**TASK DESCRIPTION**. Only the text of the entries below should be returned, exactly as given, without pictures.

______

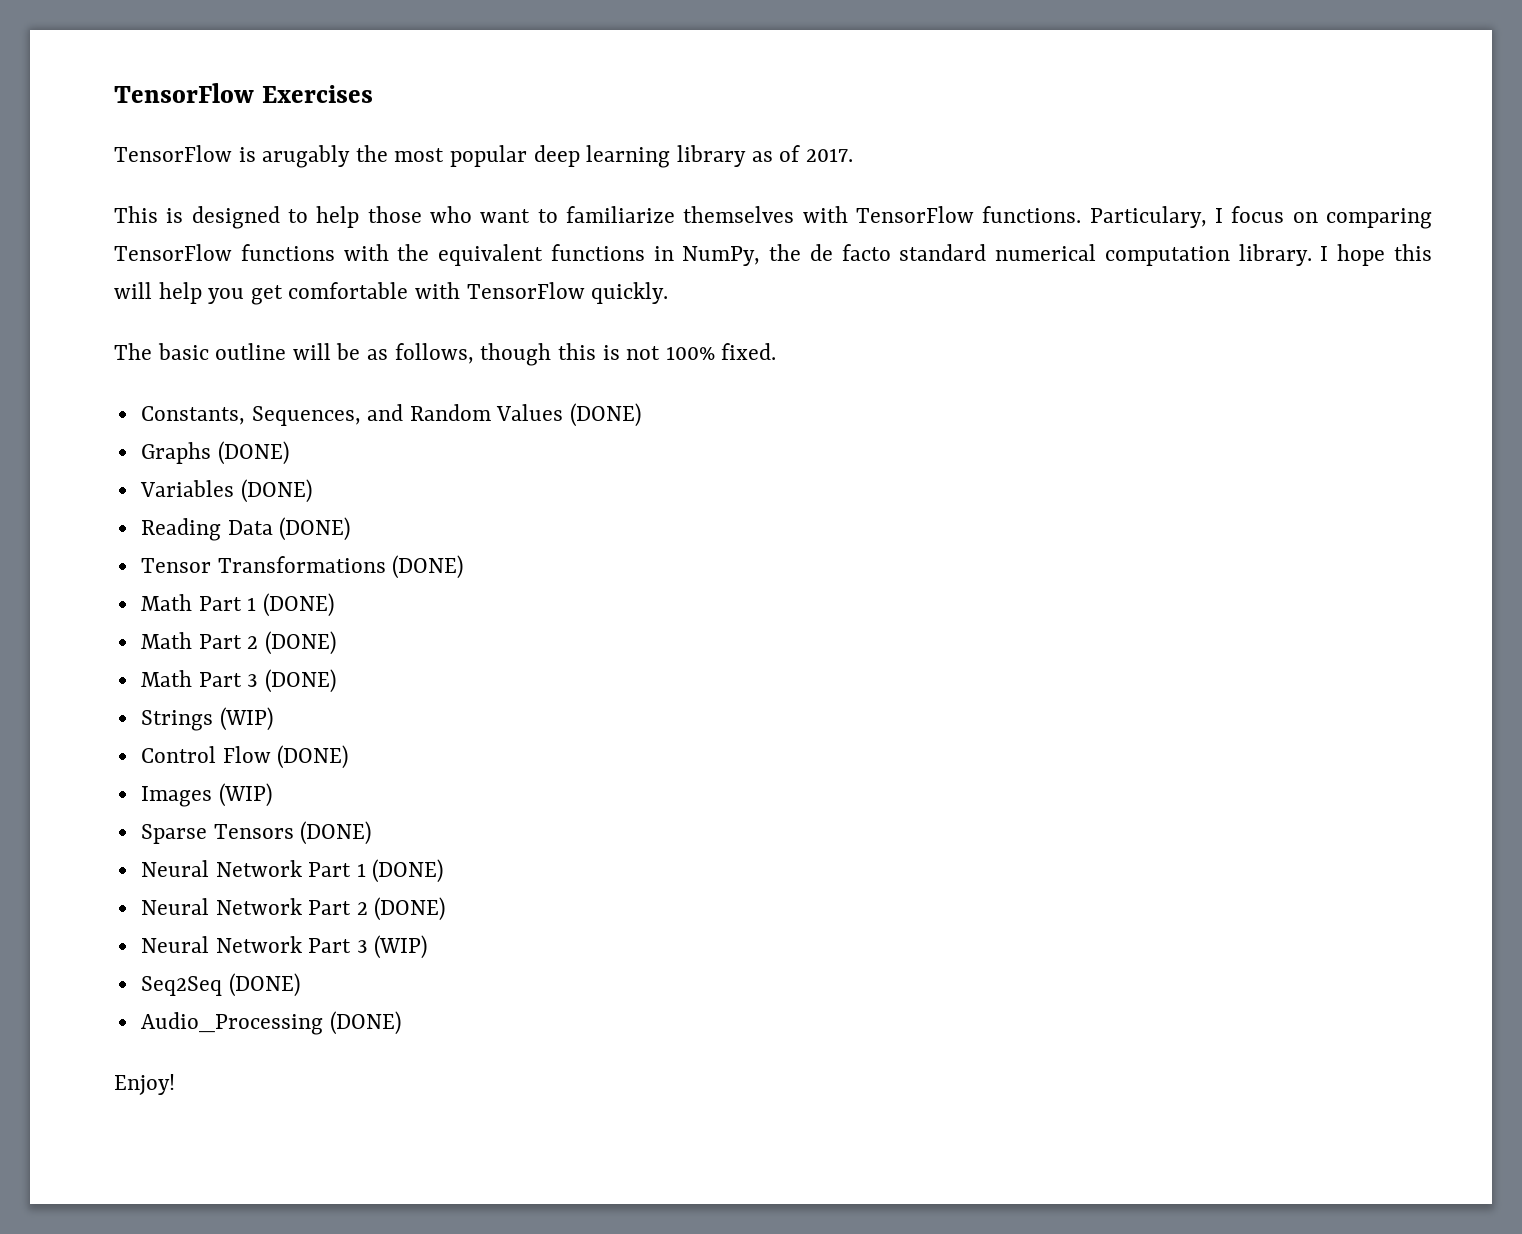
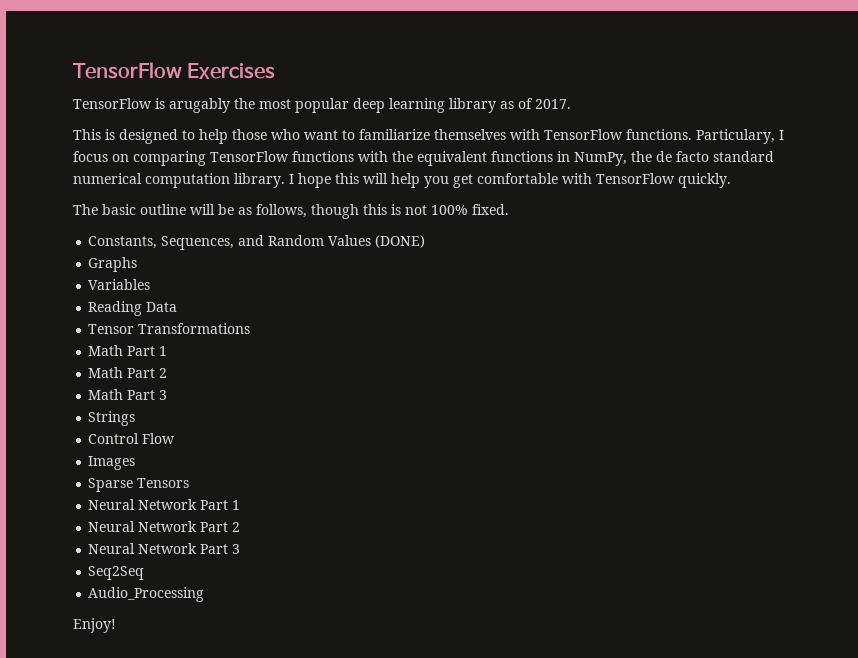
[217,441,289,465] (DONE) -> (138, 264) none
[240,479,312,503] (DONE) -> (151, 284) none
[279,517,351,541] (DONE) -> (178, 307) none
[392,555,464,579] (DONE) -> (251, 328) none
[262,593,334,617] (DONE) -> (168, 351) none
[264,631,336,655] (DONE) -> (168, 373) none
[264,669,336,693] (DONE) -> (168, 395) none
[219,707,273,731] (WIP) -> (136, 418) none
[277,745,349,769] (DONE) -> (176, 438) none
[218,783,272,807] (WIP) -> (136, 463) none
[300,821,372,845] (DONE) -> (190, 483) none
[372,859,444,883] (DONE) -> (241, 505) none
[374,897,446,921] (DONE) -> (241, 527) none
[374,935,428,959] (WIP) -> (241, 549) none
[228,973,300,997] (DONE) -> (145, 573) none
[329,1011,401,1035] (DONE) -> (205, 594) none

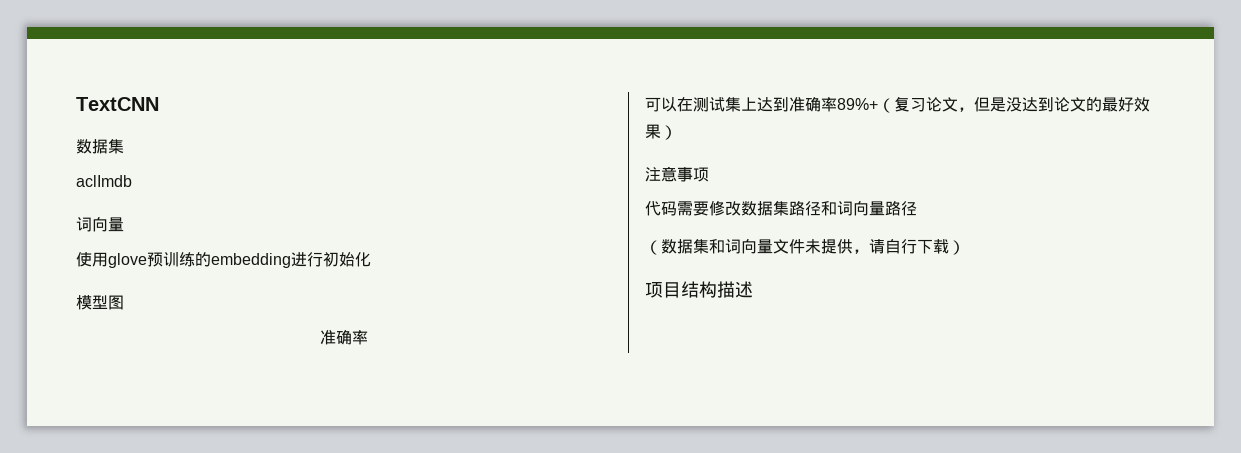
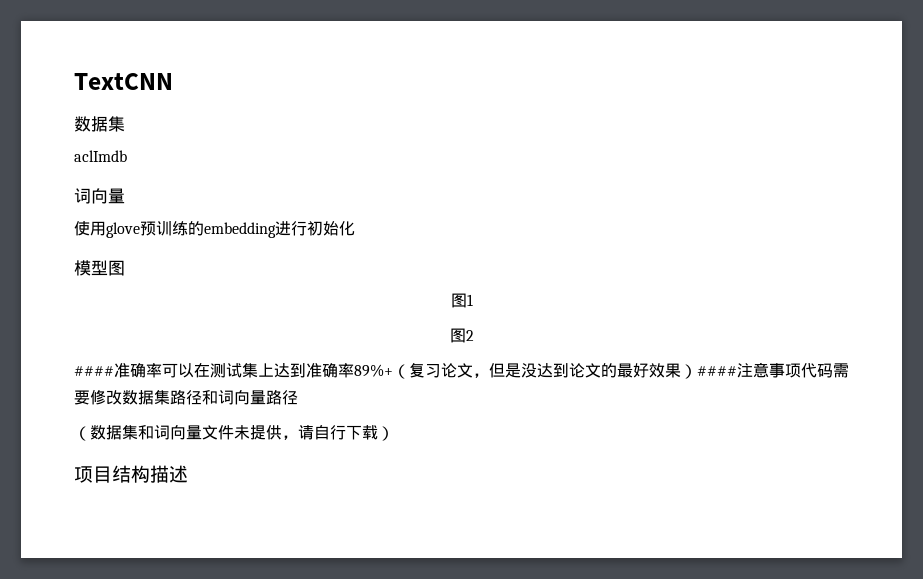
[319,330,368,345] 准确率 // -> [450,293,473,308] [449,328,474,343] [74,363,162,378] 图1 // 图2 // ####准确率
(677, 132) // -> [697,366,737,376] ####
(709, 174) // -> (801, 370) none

______

**ANSWER BELOW**.
[217,441,289,465] (DONE) -> (138, 264) none
[240,479,312,503] (DONE) -> (151, 284) none
[279,517,351,541] (DONE) -> (178, 307) none
[392,555,464,579] (DONE) -> (251, 328) none
[262,593,334,617] (DONE) -> (168, 351) none
[264,631,336,655] (DONE) -> (168, 373) none
[264,669,336,693] (DONE) -> (168, 395) none
[219,707,273,731] (WIP) -> (136, 418) none
[277,745,349,769] (DONE) -> (176, 438) none
[218,783,272,807] (WIP) -> (136, 463) none
[300,821,372,845] (DONE) -> (190, 483) none
[372,859,444,883] (DONE) -> (241, 505) none
[374,897,446,921] (DONE) -> (241, 527) none
[374,935,428,959] (WIP) -> (241, 549) none
[228,973,300,997] (DONE) -> (145, 573) none
[329,1011,401,1035] (DONE) -> (205, 594) none

[319,330,368,345] 准确率 // -> [450,293,473,308] [449,328,474,343] [74,363,162,378] 图1 // 图2 // ####准确率
(677, 132) // -> [697,366,737,376] ####
(709, 174) // -> (801, 370) none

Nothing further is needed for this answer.